TRY IT:
Using the listing below, please count the lines that contain the string "after". Only the number is wanted.

RECORDS SUPPLIED:
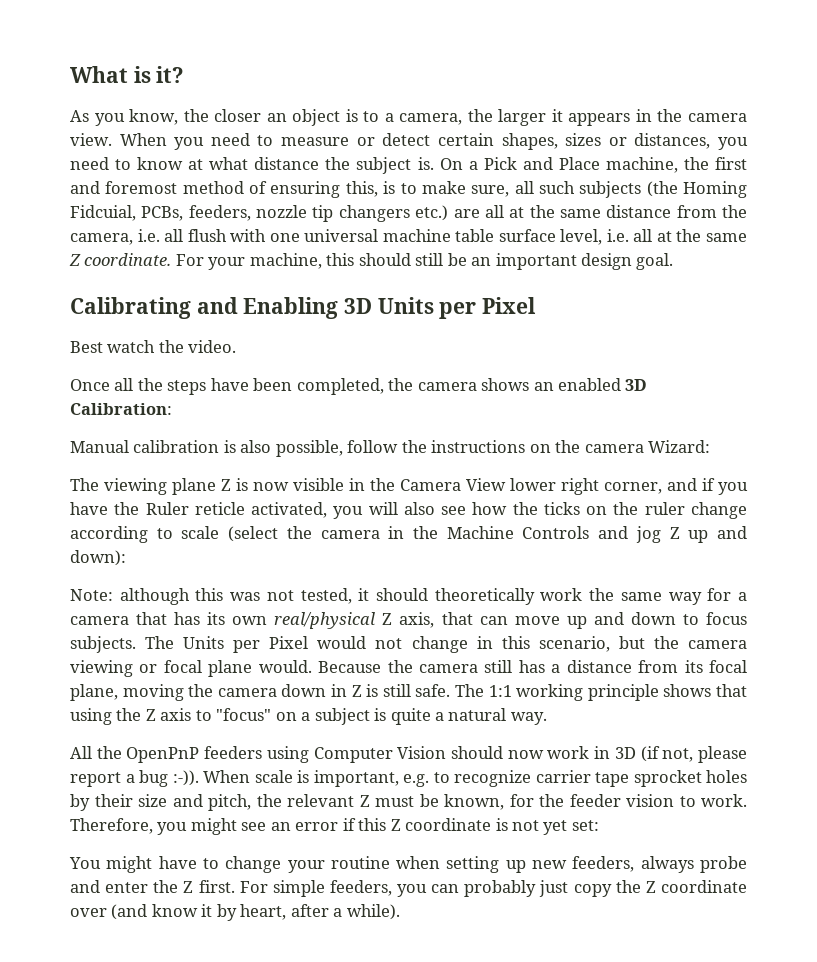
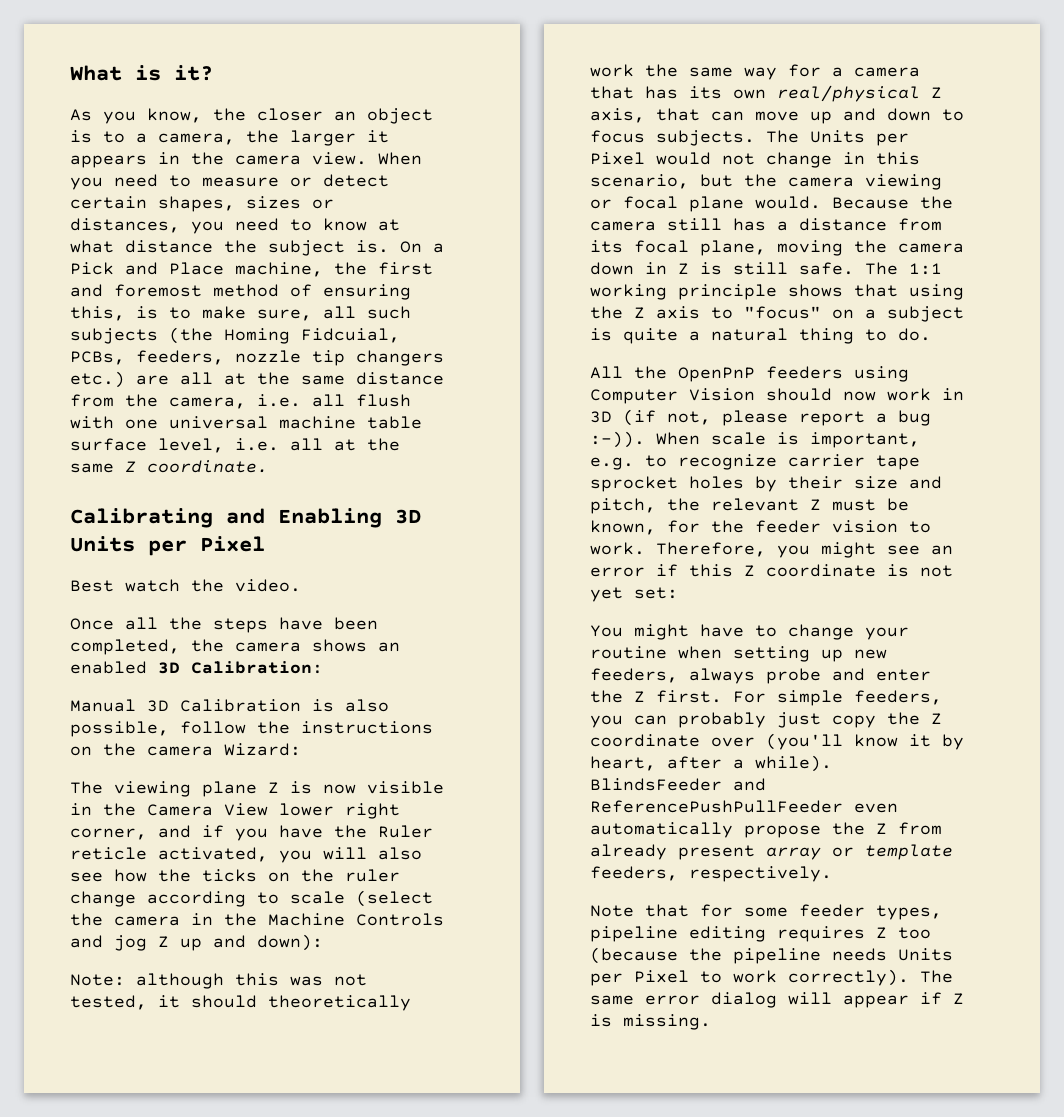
- For your machine, this should still be an important design goal.
- Manual calibration is also possible, follow the instructions on the camera Wizard:
+ Manual 3D Calibration is also possible, follow the instructions on the camera Wizard:
- The 1:1 working principle shows that using the Z axis to "focus" on a subject is quite a natural way.
+ The 1:1 working principle shows that using the Z axis to "focus" on a subject is quite a natural thing to do.
- For simple feeders, you can probably just copy the Z coordinate over (and know it by heart, after a while).
+ For simple feeders, you can probably just copy the Z coordinate over (you'll know it by heart, after a while).
+ BlindsFeeder and ReferencePushPullFeeder even automatically propose the Z from already present array or template feeders, respectively.
+ Note that for some feeder types, pipeline editing requires Z too (because the pipeline needs Units per Pixel to work correctly). The same error dialog will appear if Z is missing.

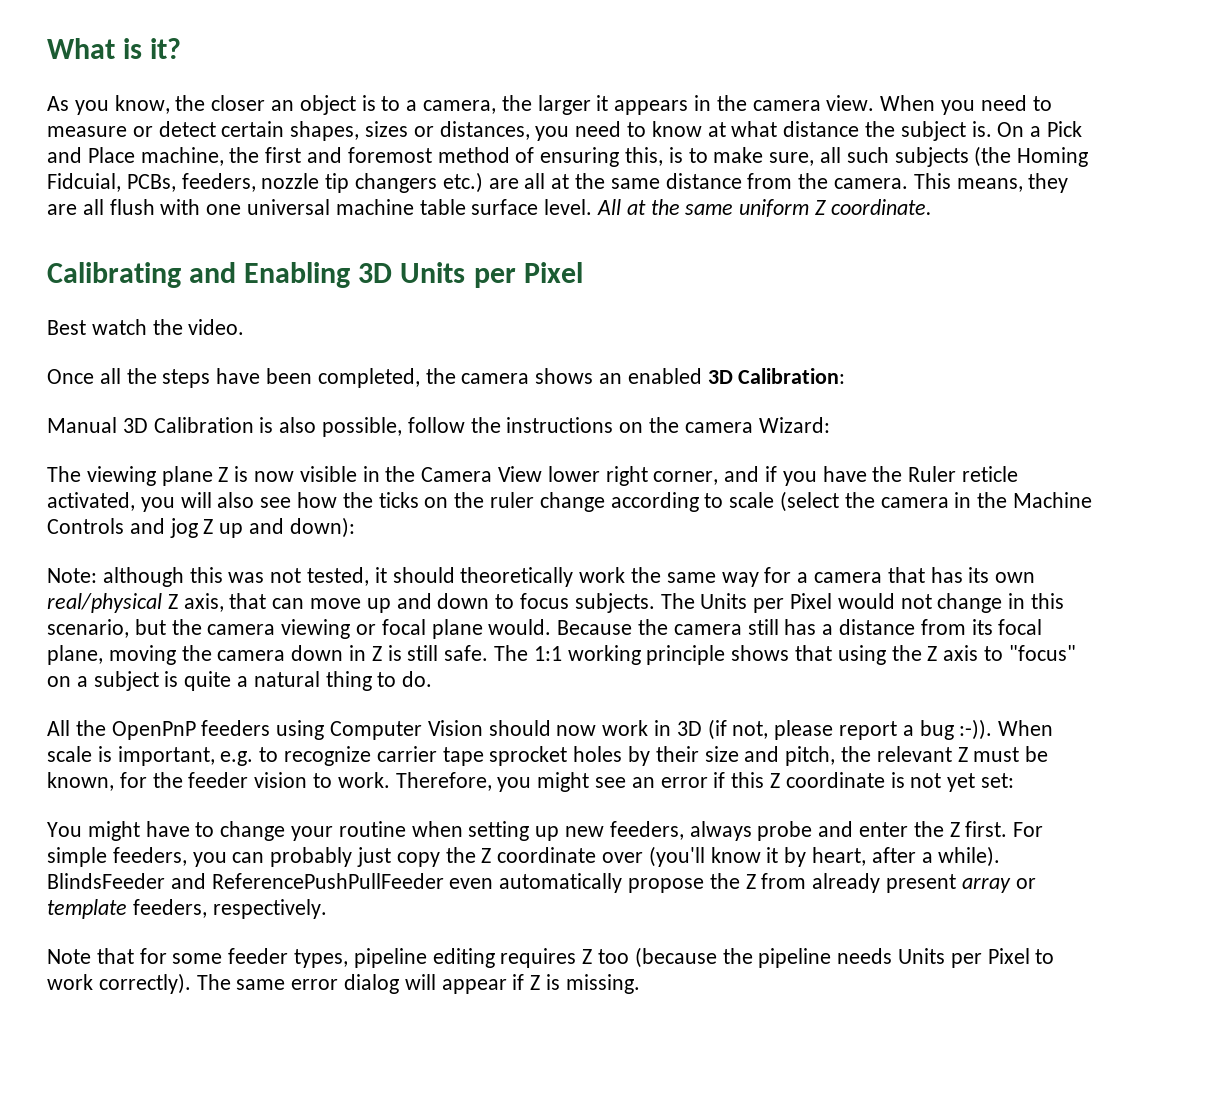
- On a Pick and Place machine, the first and foremost method of ensuring this, is to make sure, all such subjects (the Homing Fidcuial, PCBs, feeders, nozzle tip changers etc.) are all at the same distance from the camera, i.e. all flush with one universal machine table surface level, i.e. all at the same Z coordinate.
+ On a Pick and Place machine, the first and foremost method of ensuring this, is to make sure, all such subjects (the Homing Fidcuial, PCBs, feeders, nozzle tip changers etc.) are all at the same distance from the camera. This means, they are all flush with one universal machine table surface level. All at the same uniform Z coordinate.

RESPONSE AREA:
2